A solução foi surpreendente: Donato projetou uma estrutura externa de cabos e armação metálica que aplicava tensão progressiva sobre as placas fraturadas, permitindo que as rachaduras se alinhassem e o casco recuperasse sua forma natural.
Primeiros passos do resgate
Quando a tartaruga chegou ao centro veterinário, Donato não estava presente fisicamente, mas coordenou à distância:
- Mantiveram as áreas expostas úmidas com solução salina.
- Estabilizaram fraturas com parafusos invertidos, massa epóxi e bandas elásticas.
- Alimentaram o animal por sonda e controlaram sua hidratação.
- Administraram antibióticos e analgésicos.
- Evitaram infestações larvárias, um risco frequente em feridas abertas.
Reconstrução do casco
O verdadeiro desafio foi recolocar as placas afundadas sem causar mais danos. A estrutura de cabos permitiu aplicar pressão controlada, conseguindo que as peças se alinhassem. Finalmente, selaram as fraturas com acrílico dental, material resistente e adaptável. Semanas depois, a tartaruga recuperou mobilidade e começou a se alimentar normalmente.

Medicina de conservação com recursos limitados
Este caso reflete uma realidade comum em países do sudeste asiático, América Latina ou África: os veterinários trabalham com recursos reduzidos, sem impressoras 3D médicas nem laboratórios avançados, mas com criatividade e compromisso conseguem salvar vidas.
Em paralelo, universidades dos Estados Unidos e Europa experimentam com:
- Férulas impressas em 3D.
- Biomateriais biodegradáveis.
- Resinas especiais adaptáveis ao crescimento do casco.
- Escaneamento digital para reconstruções ósseas personalizadas em répteis e aves.

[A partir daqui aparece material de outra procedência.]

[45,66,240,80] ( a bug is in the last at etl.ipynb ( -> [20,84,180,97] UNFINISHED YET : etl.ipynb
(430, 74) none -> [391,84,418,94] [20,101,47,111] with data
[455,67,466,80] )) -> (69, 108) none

O problema dos atropelamentos
Os atropelamentos são uma das principais causas de mortalidade em répteis terrestres: tartarugas, cobras, anfíbios e pequenos mamíferos. Sua lentidão e tendência a ficarem imóveis os torna especialmente vulneráveis em ambientes urbanizados.

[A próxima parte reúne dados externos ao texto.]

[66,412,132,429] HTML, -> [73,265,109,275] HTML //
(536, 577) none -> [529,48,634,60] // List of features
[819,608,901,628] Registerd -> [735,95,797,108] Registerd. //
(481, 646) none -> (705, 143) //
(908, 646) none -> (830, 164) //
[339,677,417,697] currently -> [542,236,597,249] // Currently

Por isso, cada vez mais cidades incorporam:
- Passagens de fauna.
- Cercas específicas em estradas.
- Sinalização em áreas críticas para reduzir atropelamentos.
Países como Canadá, Países Baixos e Austrália há anos desenvolvem infraestruturas adaptadas a anfíbios e répteis, mostrando que a conservação também pode ocorrer em espaços urbanos.
A história desta tartaruga sulcata e seu casco demonstra que a conservação nem sempre requer grandes laboratórios: às vezes basta engenhosidade, compromisso e criatividade.
A estrutura de cabos projetada nas Filipinas é um exemplo de como a medicina veterinária pode evoluir com soluções simples mas eficazes, oferecendo esperança para a fauna afetada pela atividade humana.